The problem
All of the data should be reproduced word for word, though its pictures must be omitted.
[Data to process Boundary: Start]
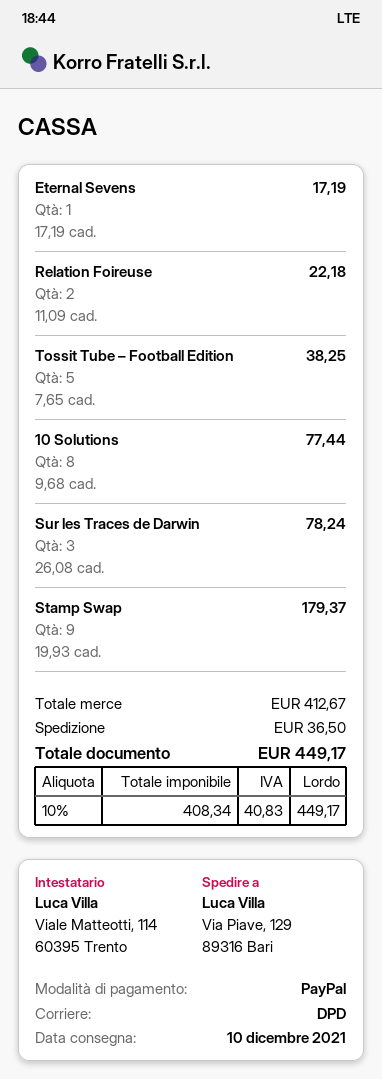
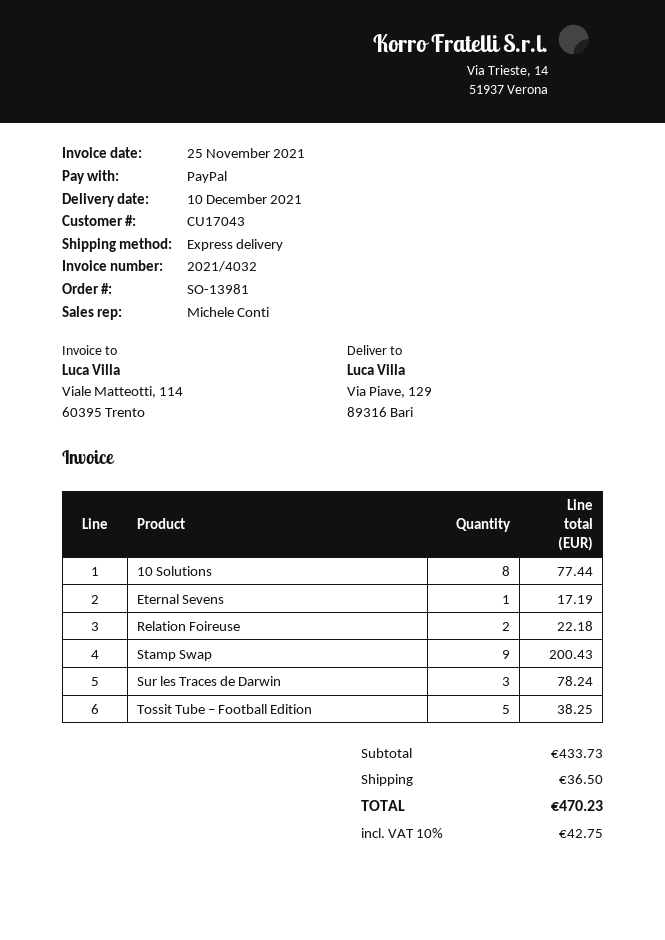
shipping method: DPD -> express
Stamp Swap: 9 for 179.37 -> 9 for 200.43
subtotal: 412.67 -> 433.73
tax: 10% = 40.83 -> 10% = 42.75
total: 449.17 -> 470.23

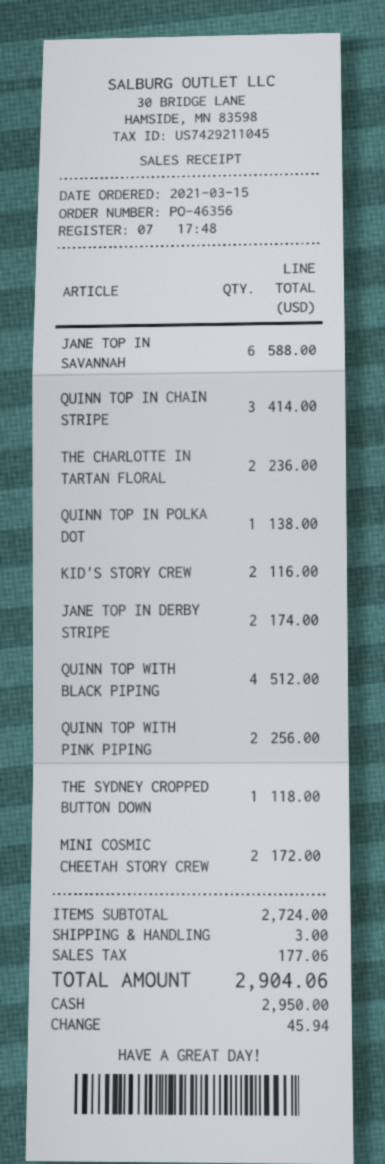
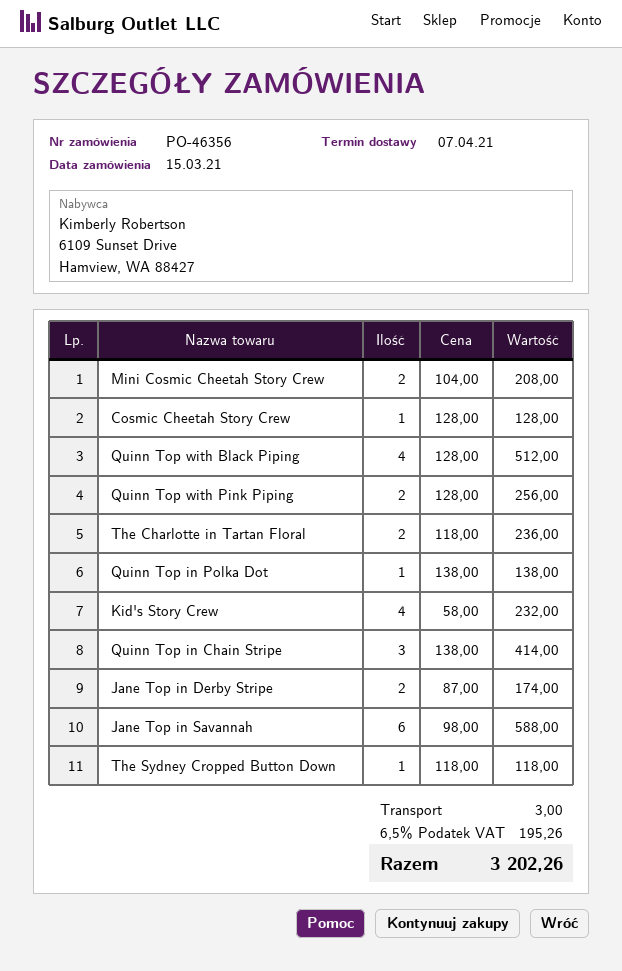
KID'S STORY CREW: 2 for 116.00 -> 4 for 232.00
MINI COSMIC CHEETAH STORY CREW: 2 for 172.00 -> 2 for 208.00
Cosmic Cheetah Story Crew: none -> 1 for 128.00
tax: 177.06 -> 195.26
total: 2904.06 -> 3202.26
[Data to process Boundary: End]
Final answer
shipping method: DPD -> express
Stamp Swap: 9 for 179.37 -> 9 for 200.43
subtotal: 412.67 -> 433.73
tax: 10% = 40.83 -> 10% = 42.75
total: 449.17 -> 470.23

KID'S STORY CREW: 2 for 116.00 -> 4 for 232.00
MINI COSMIC CHEETAH STORY CREW: 2 for 172.00 -> 2 for 208.00
Cosmic Cheetah Story Crew: none -> 1 for 128.00
tax: 177.06 -> 195.26
total: 2904.06 -> 3202.26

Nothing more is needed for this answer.